Note, that the syntax is a bit stricter than in JavaScript:

  • JSON objects cannot have field names without the surrounding double quotes ({field: "value",} is invalid)
  • JSON strings must be enclosed in double quotes - single quotes are not allowed ({"field": 'value',} is invalid)
  • Trailing commas after the last field are not allowed in JSON objects ({"field": "value",} is invalid)

JSON data types

JSON defines four data types: string, number, object, array, and the special values of "true", "false" and "null". That’s all. Of course arrays and objects can contain strings, numbers or nested arrays and objects, so you can build arbitrarily complex data structures.

JSON strings

JSON strings consist of zero or more characters enclosed in double quotes.

Examples: "", "hello world"

JSON number

JSON numbers can be integers or decimals, the scientific notation is also allowed.

Examples: 123, -10, 3.14, 1.23e-14

JSON object

Objects are a collection of key-value pairs. Keys should be enclosed in double quotes. Keys and values are separated by colons and the pairs are separated by commas. Values can be of any valid JSON type. The object is enclosed in curly braces.

Example:

{"hello": "world", "numberField": 123}

JSON array

JSON arrays can contain zero or more items separated by commas. Items can be of any valid type.

Examples: [], ["a"],[1, 2, 3], ["abc", 1234, {"field": "value"}, ["nested", "list"]]

Where is JSON used?

JSON can be used to both transfer and store data.

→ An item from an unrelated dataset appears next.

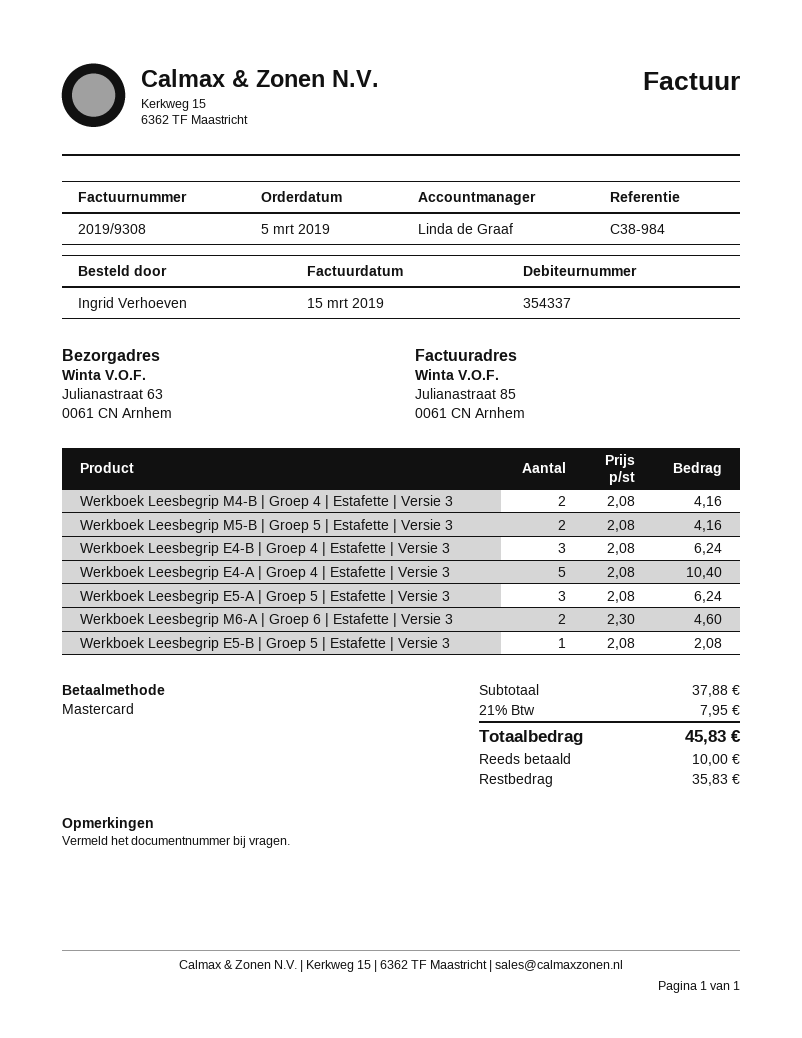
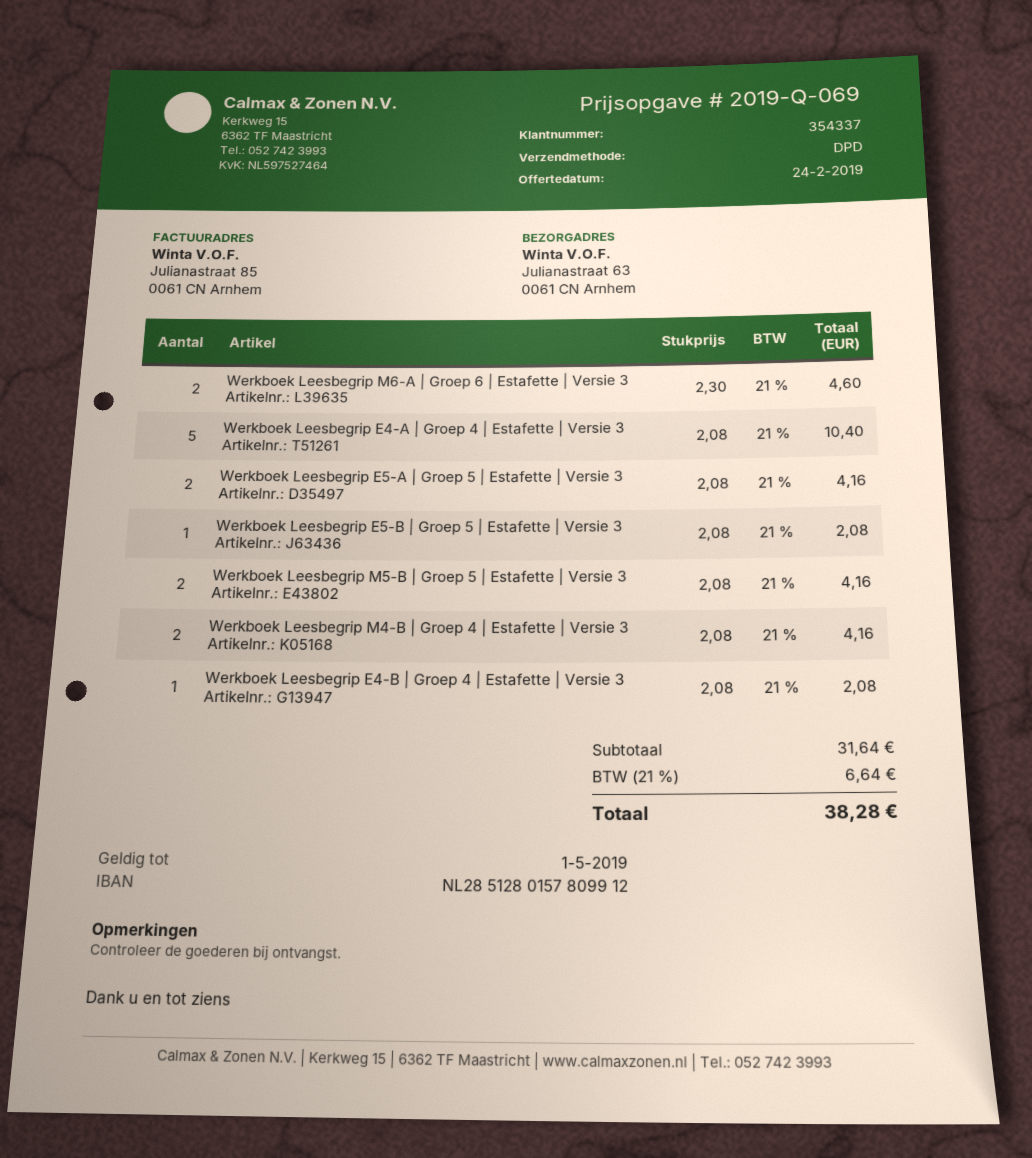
Werkboek Leesbegrip E4-B | Groep 4 | Estafette | Versie 3: 3 x 2.08 = 6.24 -> 1 x 2.08 = 2.08
Werkboek Leesbegrip E5-A | Groep 5 | Estafette | Versie 3: 3 x 2.08 = 6.24 -> 2 x 2.08 = 4.16
subtotal: 37.88 -> 31.64
tax: 21% = 7.95 -> 21% = 6.64
total: 45.83 -> 38.28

JSON web APIs - JSON data transfer in HTTP REST APIs

JSON is commonly used in REST APIs both in the request and the response of the body. The clients’ requests are usually marked with the application/json header. An http client can also indicate that it excepts a JSON response by using the Accept header.

Example HTTP request:

POST /hello HTTP/1.1
Content-Type: application/json
Accept: application/json

{"exampleData": "hello world"}
HTTP/1.1 200 OK
Content-Type: application/json

{"exampleResponse": "hello"}

NoSQL databases

JSON is commonly used for communicating with non-relational databases (such as MongoDB). NoSQL databases let you dynamically define the structure of your data, and JSON is perfect for the task because of its simplicity and flexibility.

JSON in Python - The JSON module

Working with JSON in Python is rather simple as Python has a builtin module that does all the heavy lifting for you. With the help of the json module you can parse and generate JSON-encoded strings and also read or write JSON encoded files directly.

Working with JSON strings

Exporting data to JSON format

You can turn basic Python data types into a JSON-encoded string with the help of json.dumps, the usage is pretty simple:

data = {
    "list": ["hello", "world"],
    "integer": 1234,
    "float": 3.14,
    "dir": {"a": "b"},
    "bool": False,
    "null": None
}

import json
json_encoded_data = json.dumps(data)
print(json_encoded_data)

Output:

{
    "float": 3.14,
    "list": ["hello", "world"],
    "bool": false,
    "integer": 1234,
    "null": null,
    "dir": {"a": "b"}
}

Parsing a JSON string

The reverse - parsing a JSON-encoded string into Python objects can be done by using the json.loads method, like so:

json_encoded_data = '''{
    "float": 3.14,
    "list": ["hello", "world"],
    "bool": false,
    "integer": 1234,
    "null": null,
    "dir": {"a": "b"}
}'''

import json
data = json.loads(json_encoded_data)
print(data)

output

{
    'float': 3.14,
    'list': ['hello',
    'world'],
    'bool': False,
    'integer': 1234,
    'null': None,
    'dir': {'a': 'b'}
}

Validating a JSON string

The Python json module does not have a dedicated way to validate a piece of JSON data, however you can use json.loads to do that. json.loads will raise a JSONDecodeError exception, so you can use that to determine whether or not a string contains properly formatted JSON.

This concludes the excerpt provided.